O presidente do Supremo Tribunal Federal (STF), Luiz Fux, defendeu, nesta quinta-feira (8/9), que um Brasil independente pressupõe uma magistratura autônoma e um regime político em que todos os cidadãos sejam tratados com igualdade. Além disso, falou sobre a separação dos Poderes. A manifestação ocorreu em sessão solene do Congresso Nacional, destinada a comemorar o Bicentenário da Independência.

“Um Brasil independente pressupõe uma magistratura independente e um regime político em que todos os cidadãos gozem de igualdade e chances, usufruam de todas as liberdades constitucionais e os Poderes se restrinjam ao seu exercício em nome do povo e para o povo brasileiro”, disse.

Fux afirmou ver a democracia brasileira como “consolidada, fraterna e com sólidas instituições harmoniosas”. “A história não é destino. Mas a compreensão das nossas origens forja nosso horizonte. Se não analisarmos o nosso passado, não teremos consciência crítica dos nossos problemas e, por não os entender, nunca vamos superá-los”, afirmou.

“Os três Poderes celebram juntos dois séculos da emancipação da nação, uma demonstração eloquente do avanço civilizatório das instituições democráticas dos dois países [Brasil e Portugal], que não admitem retrocessos”, completou.

Sessão solene

O evento conta com a participação de autoridades dos Três Poderes, entre elas o presidente do Supremo Tribunal Federal (STF), Luiz Fux, o presidente do Tribunal Superior Eleitoral (TSE), Alexandre de Moraes, e os ex-presidentes da República Michel Temer (MDB) e José Sarney.

Convidado, o presidente Jair Bolsonaro (PL) comunicou que não compareceria à sessão solene nesta manhã. Além do atual chefe do Executivo nacional, os ex-presidentes Luiz Inácio Lula da Silva (PT) e Dilma Rousseff (PT) também não foram ao evento.

O plenário ainda recebe comitivas de Cabo Verde, Guiné Bissau e Moçambique – todos os países são ex-colônias portuguesas e só tiveram a independência reconhecida um século e meio depois, na década de 1970.

Atos de Sete de Setembro

A cerimonia do Legislativo será realizada um dia após os atos políticos pró-governo, que pautaram o feriado de 7 de Setembro. Na ocasião, apoiadores do presidente Jair Bolsonaro (PL) lotaram as Esplanada dos Ministérios e trechos de Copacabana (RJ) para acompanhar os desfiles militares e os discursos do mandatário do país.

Em Brasília, pela manhã, Bolsonaro afirmou que a “vontade do povo” se fará presente no primeiro turno das eleições, marcado para o próximo dia 2 de outubro.
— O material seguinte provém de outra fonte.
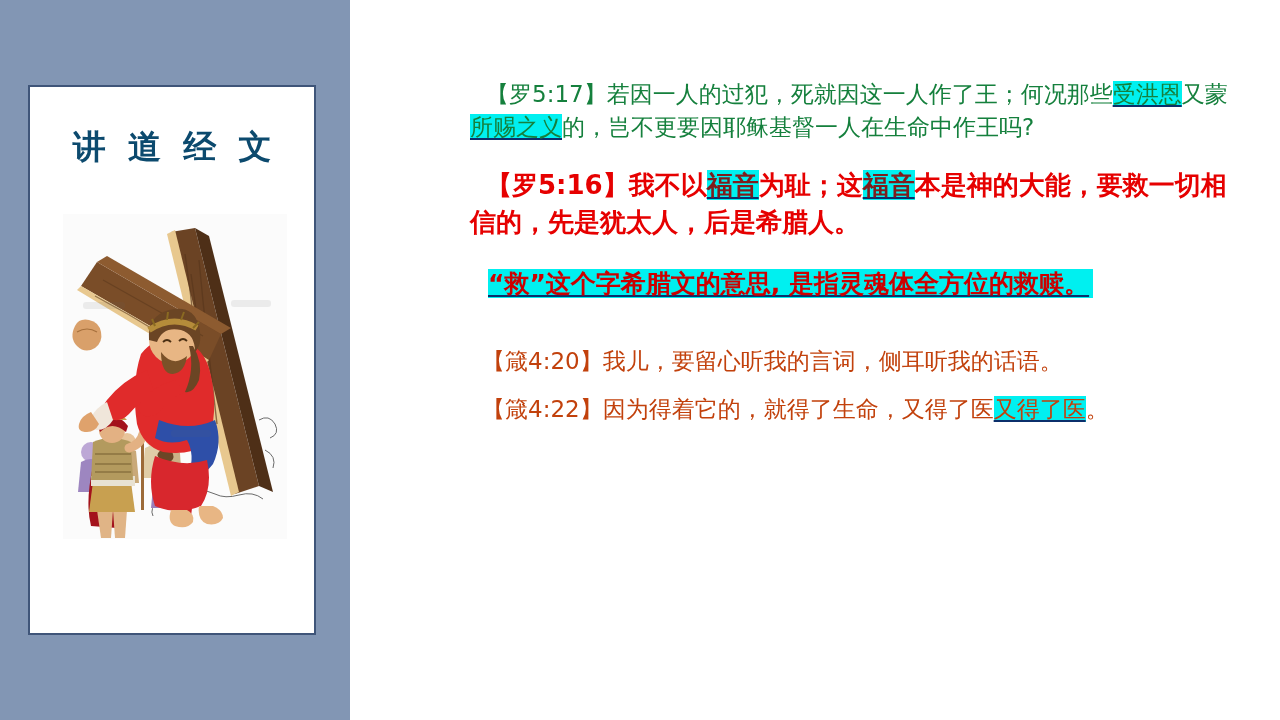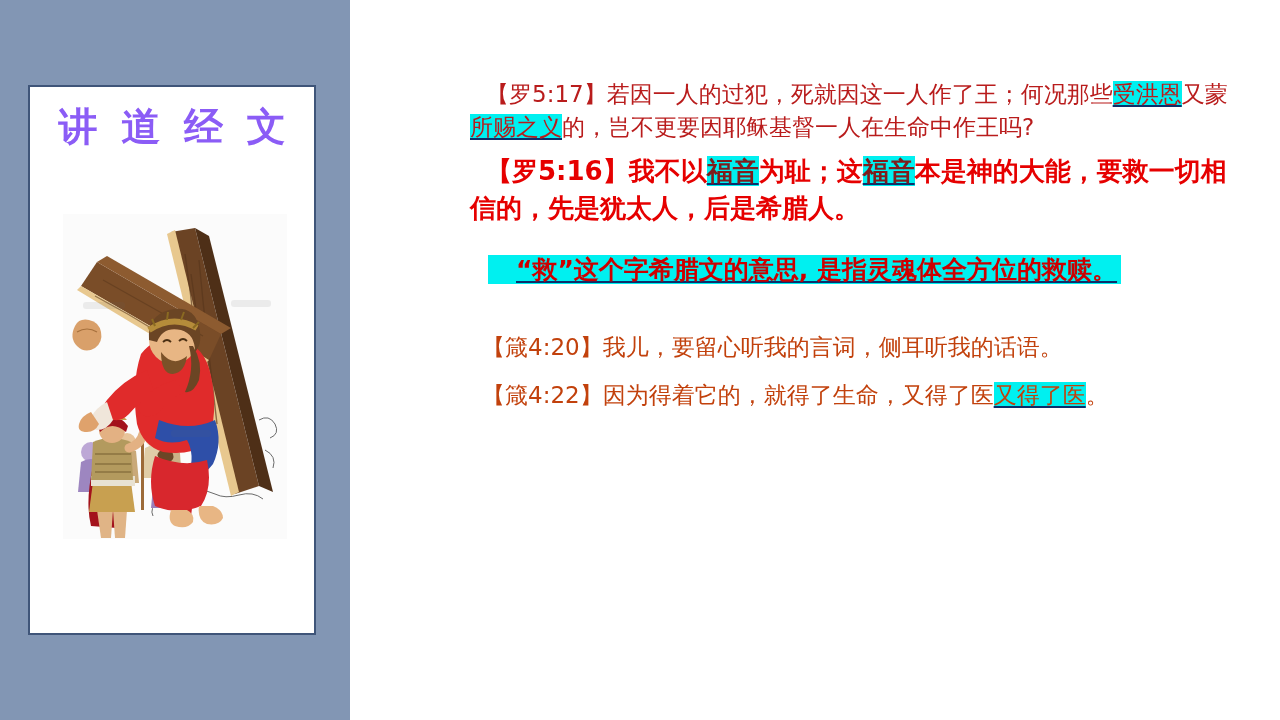--- a/index.html
+++ b/index.html
@@ -80,11 +80,11 @@
 
   
   .p-navy {
-    color: #b91c1c;
+    color: #15803d;
     font-size: 23px;
     font-weight: 400;
     text-indent: 16px;
-    margin-bottom: 10px;
+    margin-bottom: 24px;
   }
 
   

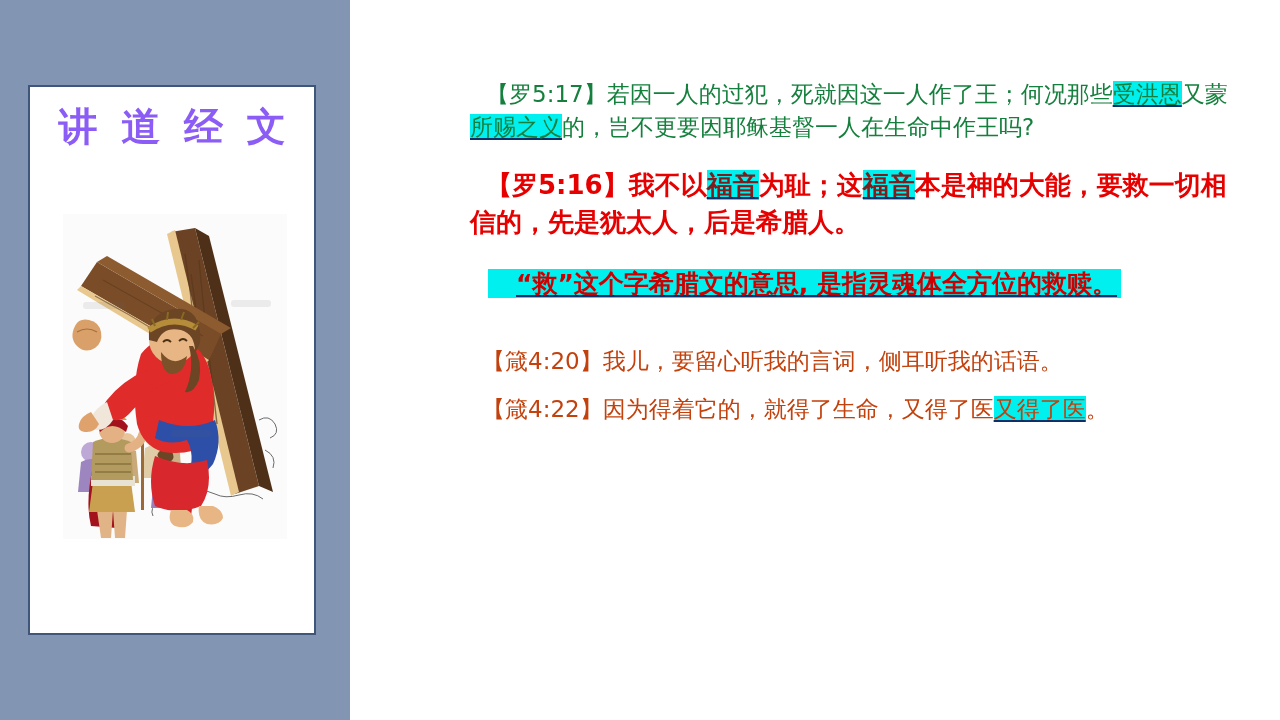--- a/index.html
+++ b/index.html
@@ -42,13 +42,13 @@
   .card-title {
     position: absolute;
     left: 0;
-    top: 13px;
+    top: 38px;
     width: 100%;
     text-align: center;
     font-family: "Liberation Serif", "DejaVu Serif", serif;
-    font-size: 39px;
+    font-size: 33px;
     font-weight: 700;
-    color: #8b5cf6;
+    color: #0c4a6e;
     letter-spacing: 7px;
     text-indent: 7px;
   }

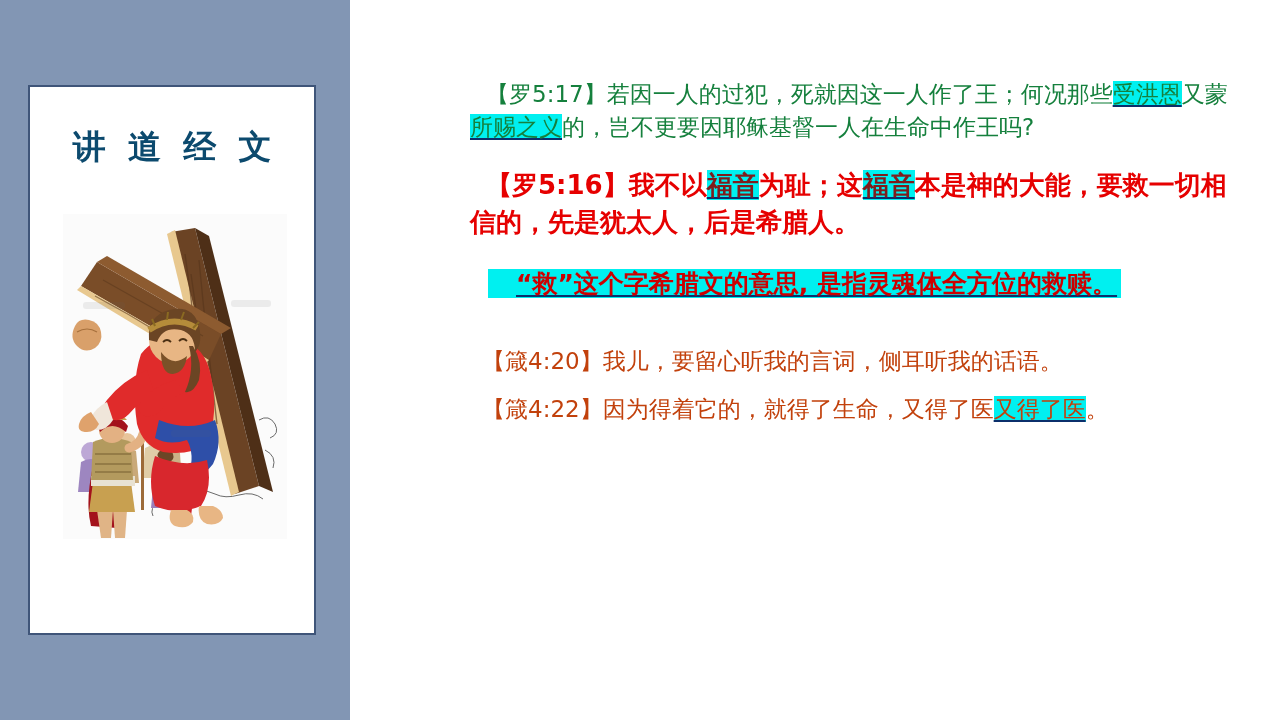--- a/index.html
+++ b/index.html
@@ -112,7 +112,6 @@
     text-underline-offset: 3px;
     padding-right: 4px;
     box-decoration-break: clone;
-    padding-left: 28px;
     -webkit-box-decoration-break: clone;
   }
 

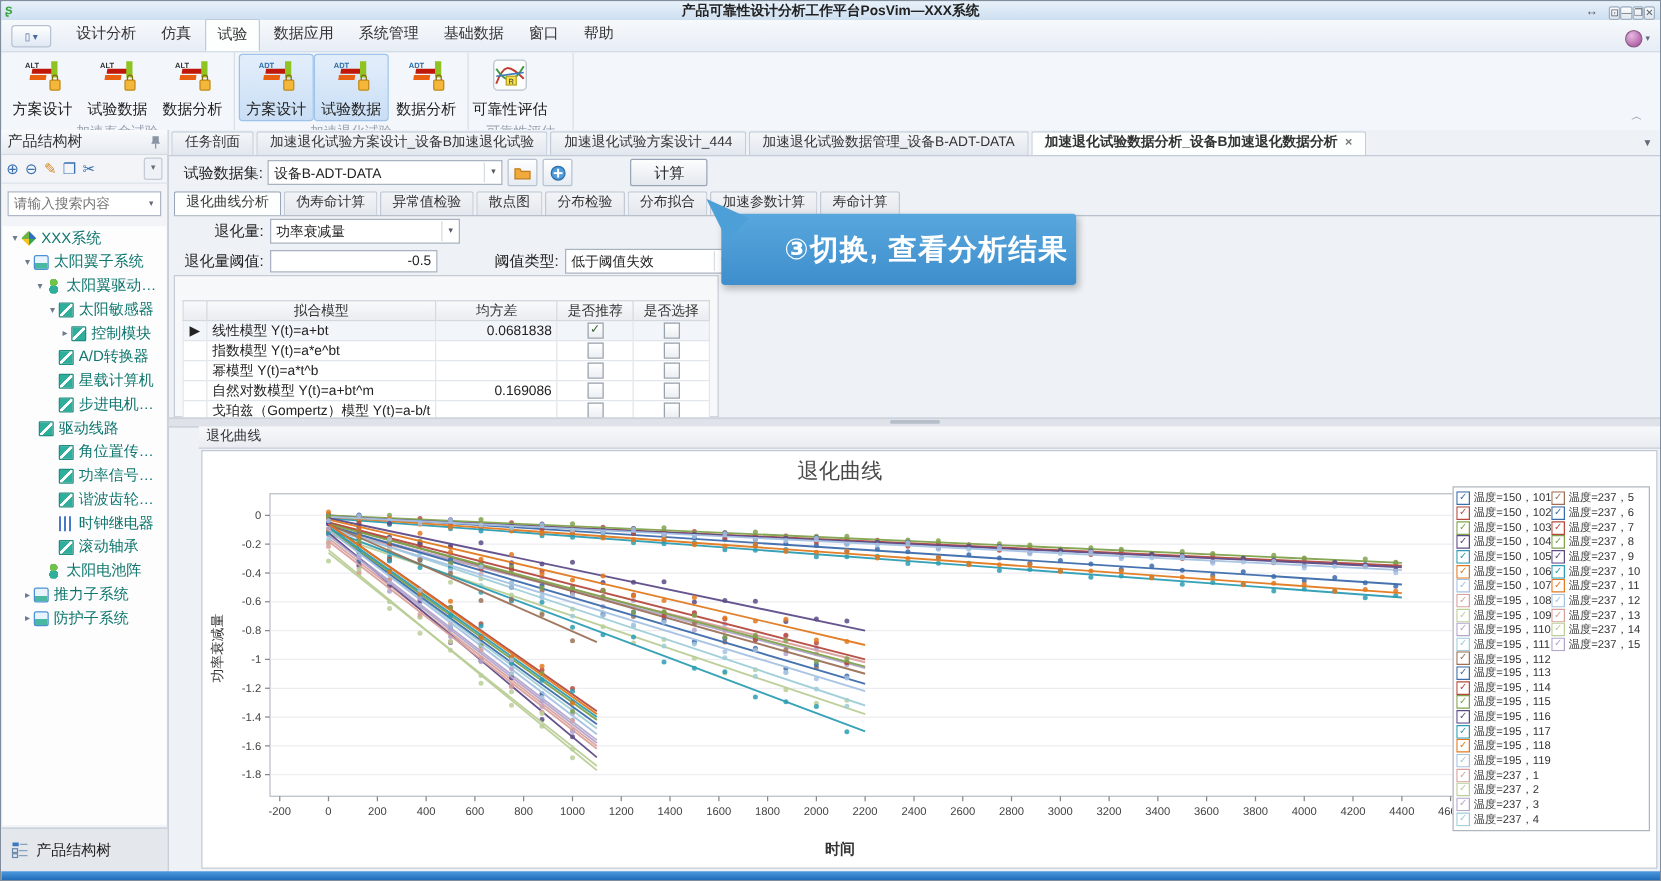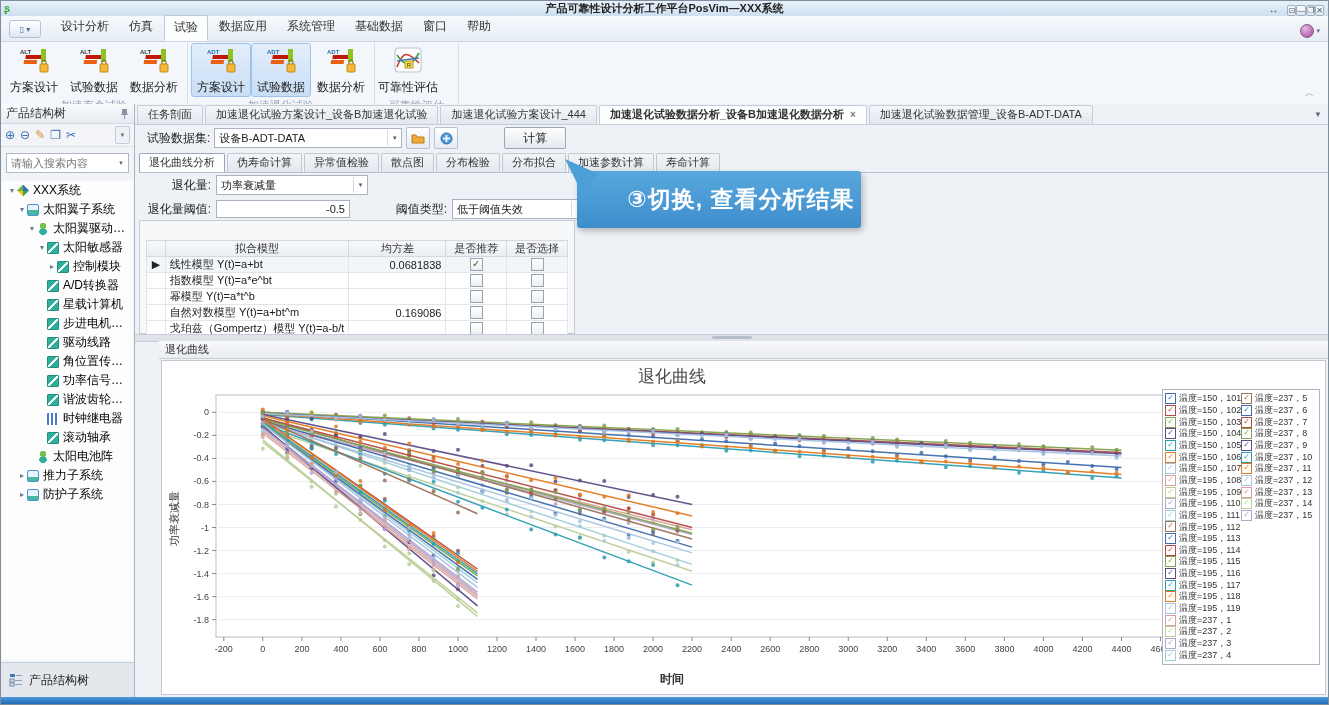--- a/index.html
+++ b/index.html
@@ -382,8 +382,8 @@
         <span class="dtab">任务剖面</span>
         <span class="dtab">加速退化试验方案设计_设备B加速退化试验</span>
         <span class="dtab">加速退化试验方案设计_444</span>
+        <span class="dtab">加速退化试验数据管理_设备B-ADT-DATA</span>
         <span class="dtab active">加速退化试验数据分析_设备B加速退化数据分析<span class="close">×</span></span>
-        <span class="dtab">加速退化试验数据管理_设备B-ADT-DATA</span>
         <span class="dtabs-overflow">▼</span>
       </div>
 

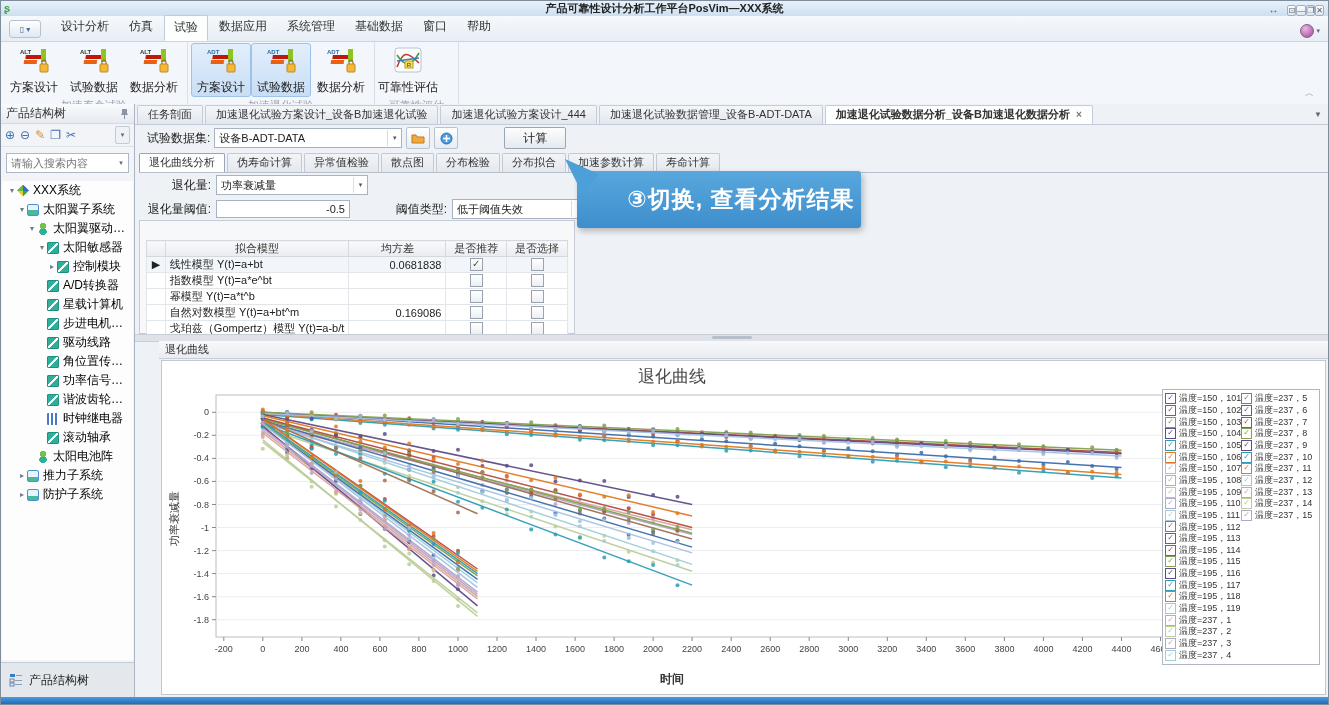--- a/index.html
+++ b/index.html
@@ -52,7 +52,7 @@
   .trow{display:flex;align-items:center;height:19px;white-space:nowrap;}
   .texp{width:10px;font-size:8px;color:#6b7a90;text-align:center;flex:none;}
   .tico{width:12px;height:12px;flex:none;margin-right:4px;position:relative;}
-  .tlabel{font-size:12px;color:#000000;overflow:hidden;text-overflow:ellipsis;}
+  .tlabel{font-size:12px;color:#0f766e;overflow:hidden;text-overflow:ellipsis;}
   .sb-bottom{height:34px;background:#e4e8ed;border-top:1px solid #c4ccd6;display:flex;align-items:center;padding:0 8px;gap:6px;}
   .sb-bottom-label{font-size:12px;color:#222;}
   

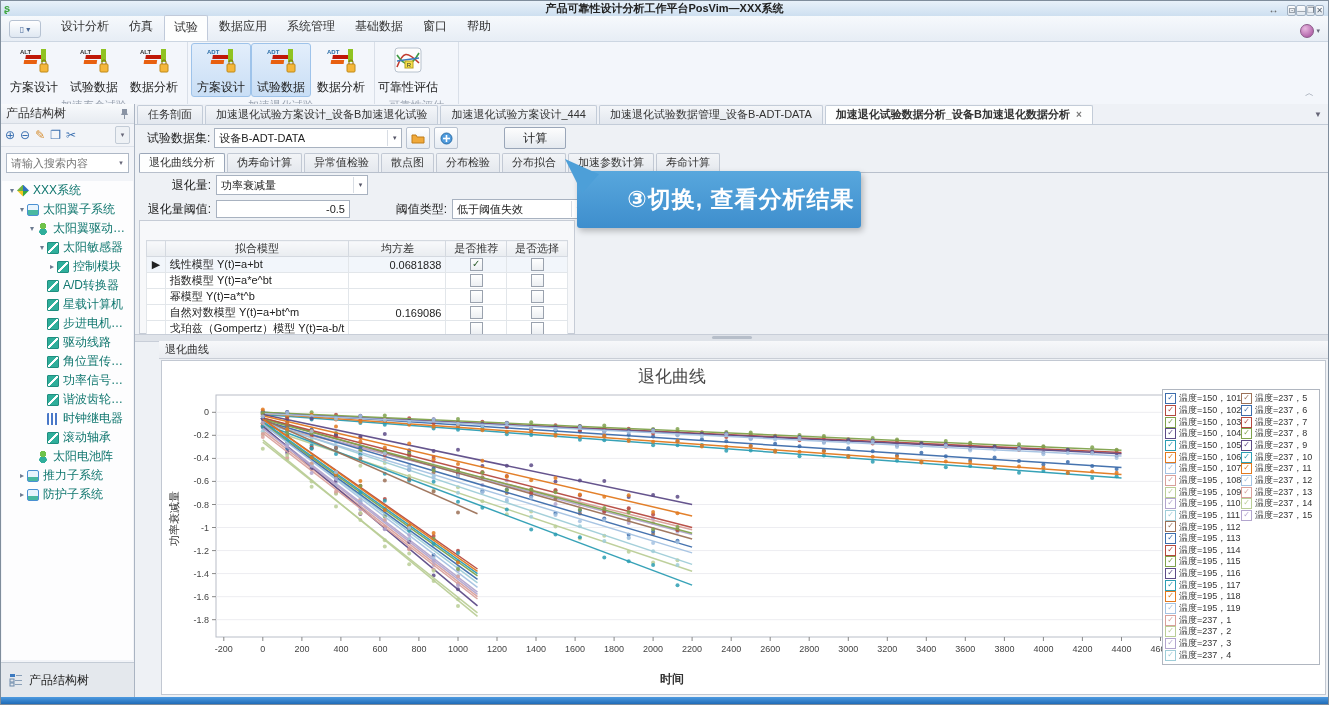--- a/index.html
+++ b/index.html
@@ -318,7 +318,7 @@
           <span class="tico ico-comp"></span>
           <span class="tlabel">步进电机及传...</span>
         </div>
-        <div class="trow" style="padding-left: 35px;">
+        <div class="trow" style="padding-left: 19px;">
           <span class="texp"></span>
           <span class="tico ico-comp"></span>
           <span class="tlabel">驱动线路</span>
Após participar de desfile cívico-militar em comemoração ao Bicentenário da Independência, o chefe do Executivo federal marcou presença em ato político em frente ao Congresso Nacional.

No seu discurso, que durou aproximadamente 15 minutos, o presidente voltou a falar de suposta “luta do bem contra o mal”. Aconselhado pela campanha, o mandatário da República não teceu críticas às urnas eletrônicas nem ao STF, embora tenha citado a Corte.

“Muito feliz em ter ajudado chegar até vocês a verdade. Também ter mostrado para vocês que o conhecimento liberta. Hoje todos sabem quem é o Poder Executivo; todos sabem o que é a Câmara dos Deputados; todos sabem o que é o Senado Federal. E também todos sabem o que é o Supremo Tribunal Federal”, assinalou.

Já em solo carioca, o chefe do Executivo federal subium o tom e mirou o ex-presidente Lula (PT), com quem rivaliza a disputa pelo Palácio do Planalto nas eleições deste ano. Sem citar o petista nominalmente, o presidente o chamou de “quadrilheiro” e afirmou que “esse tipo de gente tem que ser extirpado da vida pública”.

“Não é apenas voltar à cena do crime. Esse tipo de gente tem que ser chutado da vida pública”, disse, referindo-se à declaração feita durante a manhã, em Brasília, sobre opositores.